Los saltos de esquí no siempre contaron con un sistema de previsión meteorológica tan sofisticado. En la época de Tepeš como atleta, los cambios dramáticos en el viento eran uno de los factores incontrolables del deporte, una ráfaga de mala suerte que dejaba a los mejores atletas fuera del podio. También abrió la puerta a más lesiones.

Los atletas y entrenadores todavía critican a veces la imparcialidad de los puntos de la FIS y cuestionan el método detrás de la fórmula, con debates sobre si la federación ha acertado con la compensación por viento. Pero Tepeš cree que las cosas han mejorado desde sus días de competición.

“Estoy muy contento, digamos, de que en los últimos 20 años hayamos desarrollado el salto de esquí para que sea mucho más seguro y justo”, dijo Tepeš. “Antes dependía mucho más de la suerte”.

salto de esquí olímpico

Los miembros del jurado contemplan la colina de saltos de esquí en Predazzo, Italia. (Rebeca Tauber / El Atlético)


Hay silencio en la torre de jueces después de la ronda de prueba, momentos antes de que las mujeres comiencen la competencia oficial. En la sala se encuentran tres miembros del jurado, dos cronometradores, un registrador y Tepeš. Han pasado los últimos minutos discutiendo a qué altura de la colina los atletas deben comenzar su salto según su habilidad y las condiciones del viento, para que los atletas puedan volar lo suficientemente lejos como para mostrar sus habilidades, pero no demasiado como para crear un peligro para la seguridad.

Uno de los miembros del jurado saluda con el puño y pronuncia un solemne “Buen trabajo” antes de que comience oficialmente la competición.

Durante las siguientes dos horas, la habitación permanece en silencio, aparte del ocasional crujido de un walkie-talkie, charlas intermitentes sobre las condiciones y el roce de los esquís contra la nieve.

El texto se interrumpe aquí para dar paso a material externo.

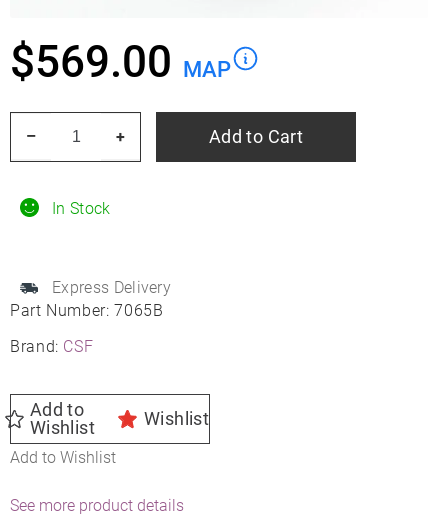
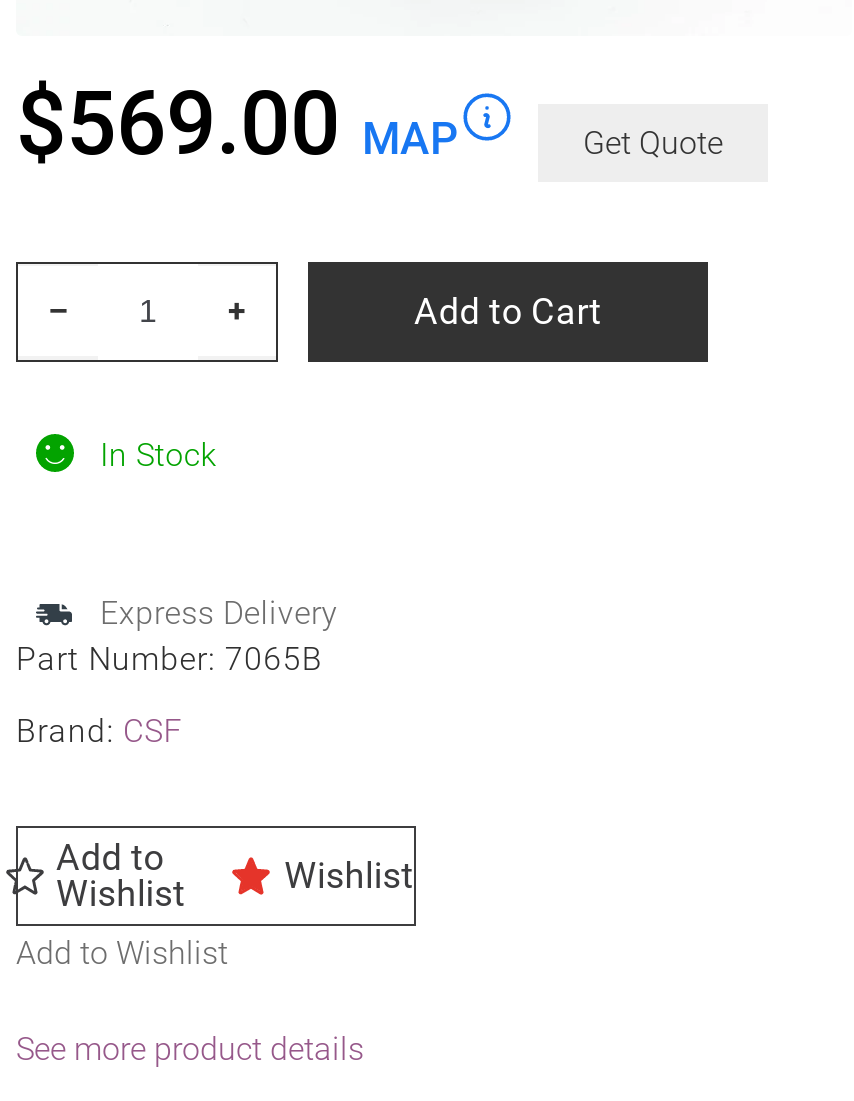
none -> [583,124,723,162] Get Quote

Desde abajo se filtra una música tenue y vítores distantes de la multitud.

El domingo por la noche, fue la noruega Anna Odine Strøm quien mejor dominó el aire, llevándose el oro ante los rugientes aficionados.

Pero en esta habitación tranquila, en lo alto de la ladera de la montaña, a Tepeš, un observador neutral, eso no le importaba. Le importaba el viento que bajaba de la montaña, sus patrones predecibles y su naturaleza impredecible.

Con la cabeza asomada por la ventanilla, Tepeš sintió el viento en la cara y pensó en volar.